I mean memory- and type-safe.

> Safe. The most obvious way to write code should also behave in a safe
> manner. Undefined behavior is the enemy of safety, and developer
> mistakes should be caught before software is in production. Opting for
> safety sometimes means Swift will feel strict, but we believe that
> clarity saves time in the long run.
>
> Safety
>
> Swift was designed from the outset to be safer than C-based languages,
> and eliminates entire classes of unsafe code. Variables are always
> initialized before use, arrays and integers are checked for overflow,
> and memory is managed automatically. Syntax is tuned to make it easy
> to define your intent — for example, simple three-character keywords
> define a variable (var) or constant (let).
>
> Another safety feature is that by default Swift objects can never be
> nil, and trying to make or use a nil object will results in a
> compile-time error. This makes writing code much cleaner and safer,
> and prevents a common cause of runtime crashes. However, there are
> cases where nil is appropriate, and for these situations Swift has an
> innovative feature known as optionals. An optional may contain nil,
> but Swift syntax forces you to safely deal with it using ? to indicate
> to the compiler you understand the behavior and will handle it safely.
>
> This positioning statement makes it appear as if preventing common
> causes of crashes falls within the meaning of safe that Swift is
> using.  Having existentials introduce new preconditions and traps when
> they are not met does not seem aligned with that goal IMO.

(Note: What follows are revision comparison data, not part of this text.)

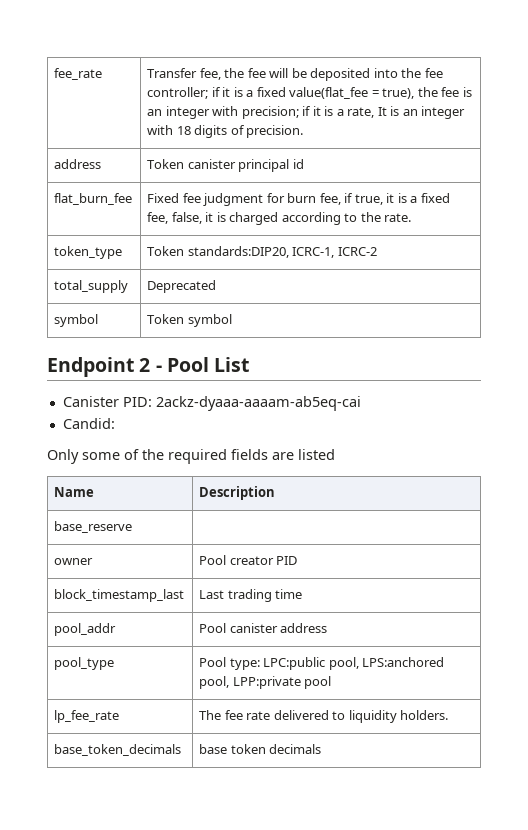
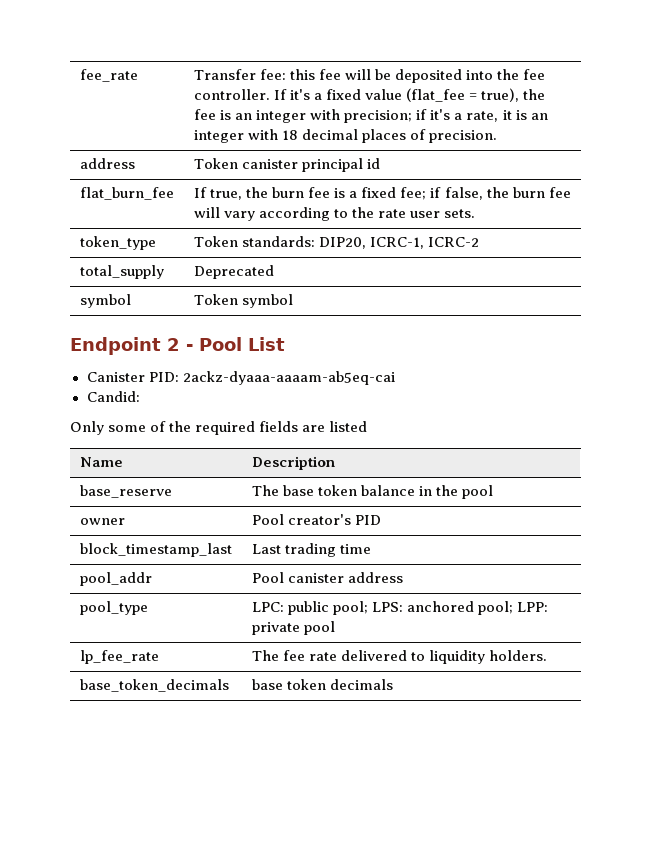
- Transfer fee, the fee will be deposited into the fee controller; if it is a fixed value(flat_fee = true), the fee is an integer with precision; if it is a rate, It is an integer with 18 digits of precision.
+ Transfer fee: this fee will be deposited into the fee controller. If it's a fixed value (flat_fee = true), the fee is an integer with precision; if it's a rate, it is an integer with 18 decimal places of precision.
- flat_burn_fee | Fixed fee judgment for burn fee, if true, it is a fixed fee, false, it is charged according to the rate.
+ flat_burn_fee | If true, the burn fee is a fixed fee; if false, the burn fee will vary according to the rate user sets.
- token_type | Token standards:DIP20, ICRC-1, ICRC-2
+ token_type | Token standards: DIP20, ICRC-1, ICRC-2
- base_reserve |
+ base_reserve | The base token balance in the pool
- owner | Pool creator PID
+ owner | Pool creator's PID
- pool_type | Pool type: LPC:public pool, LPS:anchored pool, LPP:private pool
+ pool_type | LPC: public pool; LPS: anchored pool; LPP: private pool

Static typing “increases safety,” in the casual sense.  That doesn't
mean that an operation that traps on a failed precondition check is
“unsafe.”

>> The user doesn't do anything “manual” to introduce that trapping
>> behavior for integers.  Preconditions are a natural part of most types.
>
> The user doesn’t, but isn’t the overflow trap implemented in the
> standard library?  

Whether it is or is not is an implementation detail.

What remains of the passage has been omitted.